The Meredith/Cristina scene alternately moved and exasperated me. I get that they are the Twisted Sisters and BFFs and soulmates and whatever (that’s been shoved down our throats for eight seasons) but sometimes that friendship is toxic. Case in point: yes, Meredith should be on Team Cristina. But calling your friend’s husband a “pig” and saying “you deserve better” only works if that’s what your friend actually wants to hear. Cristina’s response was tremendous. She needs Meredith to be on her side. She isn’t Meredith. Owen and the hoochie are not Derek and Meredith (ouch!). Cristina even acknowledged that while Owen did cheat (wrong, of course!) that it was a one night stand when he was drunk. She even turned the situation around and said that if she’d done the same thing she wouldn’t want Owen to leave her for it. She didn’t want an attorney (and by extension, a divorce) and she didn’t want to live with Meredith and Derek and Zola in any sort of house!
Then things got thornier as Meredith insisted that Cristina and Owen got married too quickly (that’s an op-ed piece for another time) and Cristina seemed to swivel back into surgeon mode, insisting that she wanted to leave Owen and Seattle. But here’s the thing: one of these days Cristina Yang is going to realize that medicine alone isn’t going to make her happy in life. Does she need to be a surgeon? Absolutely. But she also needs her husband. Life without him isn’t a life she either wants or likes. There. I said it. I’m intrigued how she’s going to get from A to Z and, in the meantime, could Meredith please just shut up and mind her own business for once? Seriously. Sometimes your job as a friend is to just listen and support your friend without giving advice as they work through what they want to do. Just do that without editorializing!
Meanwhile, Back at the Ranch
In another interesting choice, there was very little medicine being practiced at Seattle Grace Mercy West this week (or, perhaps more accurately, the usual Patient Anvils were lacking and the medical scenes were in the background) as the focus shifted more fully to the relationships between the doctors. Arizona and Alex supported Morgan as Baby Tommy finally died. Mark and Lexie continued to circle around each other, albeit with some witty banter.

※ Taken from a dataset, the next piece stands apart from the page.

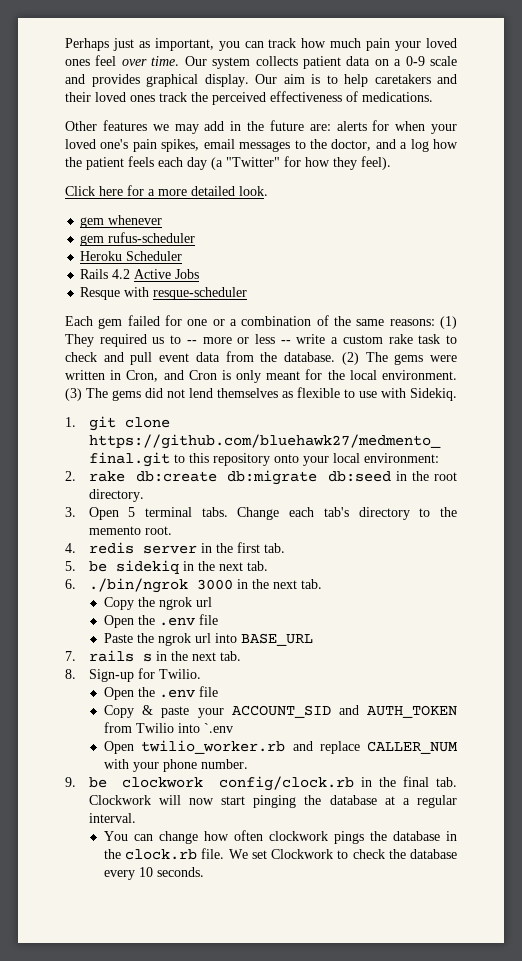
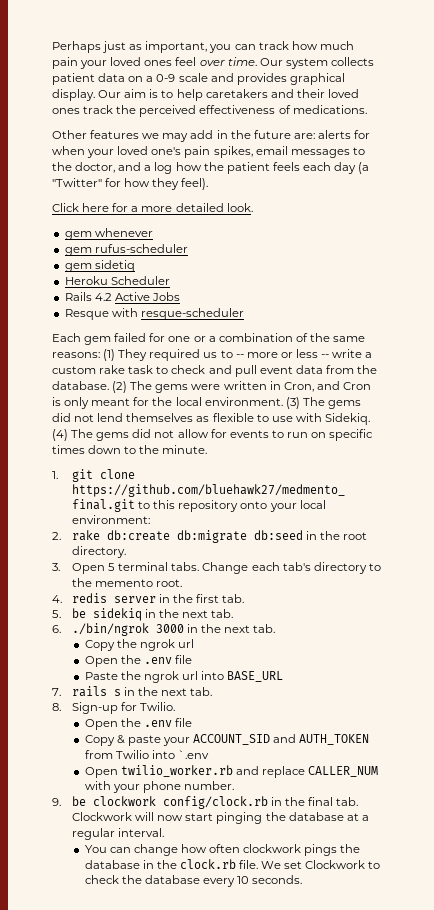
(196, 237) none -> [64,260,135,272] // gem sidetiq
(457, 394) none -> [52,429,374,441] [52,445,208,454] (4) The gems did not allow for events to run on specific times down to the minute.

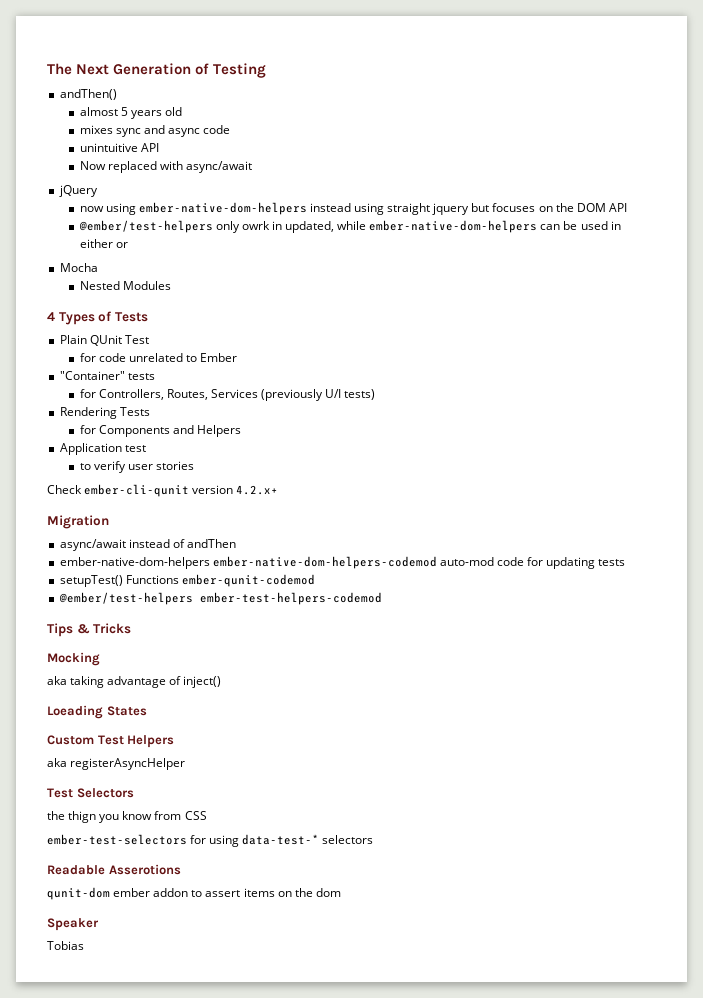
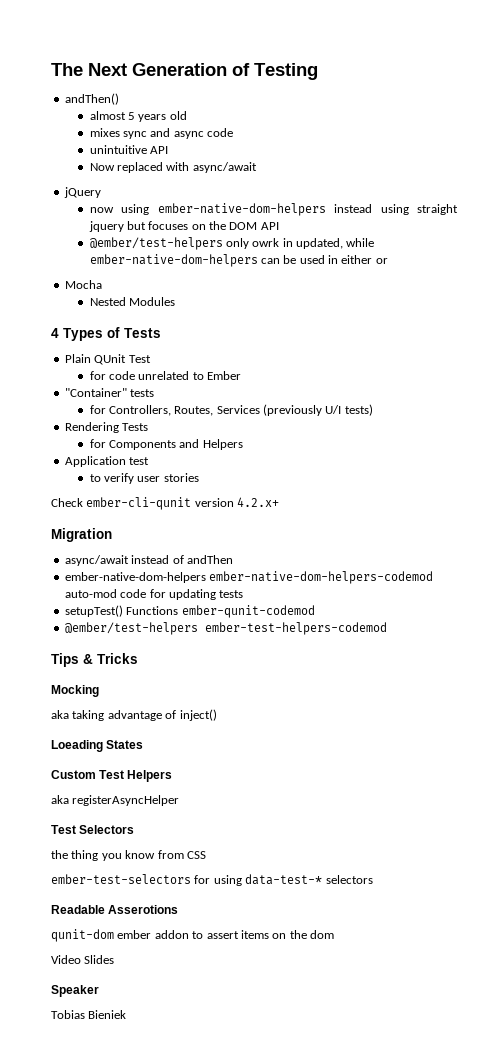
[68,811,97,823] thign -> [71,850,99,861] thing
(341, 892) none -> [51,955,115,964] // Video Slides
(84, 945) none -> [88,1010,127,1019] Bieniek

And Bailey gave Teddy a smack down. Yes!
I told you we’d come back to that. Miranda can be too much sometimes, but when she’s right, she’s right. Urged on by an insistent Callie (whose description of Owen and Teddy’s dysfunction as colleagues was laugh-out-loud funny) and haunted, I think, by the look on Owen’s face as Cristina left for San Fran, Bailey told Teddy what I’ve been wanting to tell her for ages: Doctors sometimes disagree on courses of treatment! It isn’t personal. Owen wasn’t responsible for Henry dying, so stop blaming him for it! Can’t you see the man’s life is crumbling around him? He’s losing his wife! Be a human being, for heaven’s sake! And then a miracle happened.
In an understated scene, Teddy quietly told Owen that Cristina was about to go into her boards. In that moment there was a tacit acknowledgement that Teddy realizes she’s been horrible to Owen and there’s a whiff of truce in the air. Finally. There was also a curious mixture of emotion on Owen’s face. He’s surprised by Teddy’s words. He’s clearly proud of Cristina but also filled with sorrow. He should have been the recipient of that text. And he may very well lose his wife should she choose to accept a fellowship at another hospital…assuming she passes the boards.
The next all-new episode of Grey’s Anatomy, “Let the Bad Times Roll”, in which we will finally discover who failed, airs Thursday, May 3 on ABC.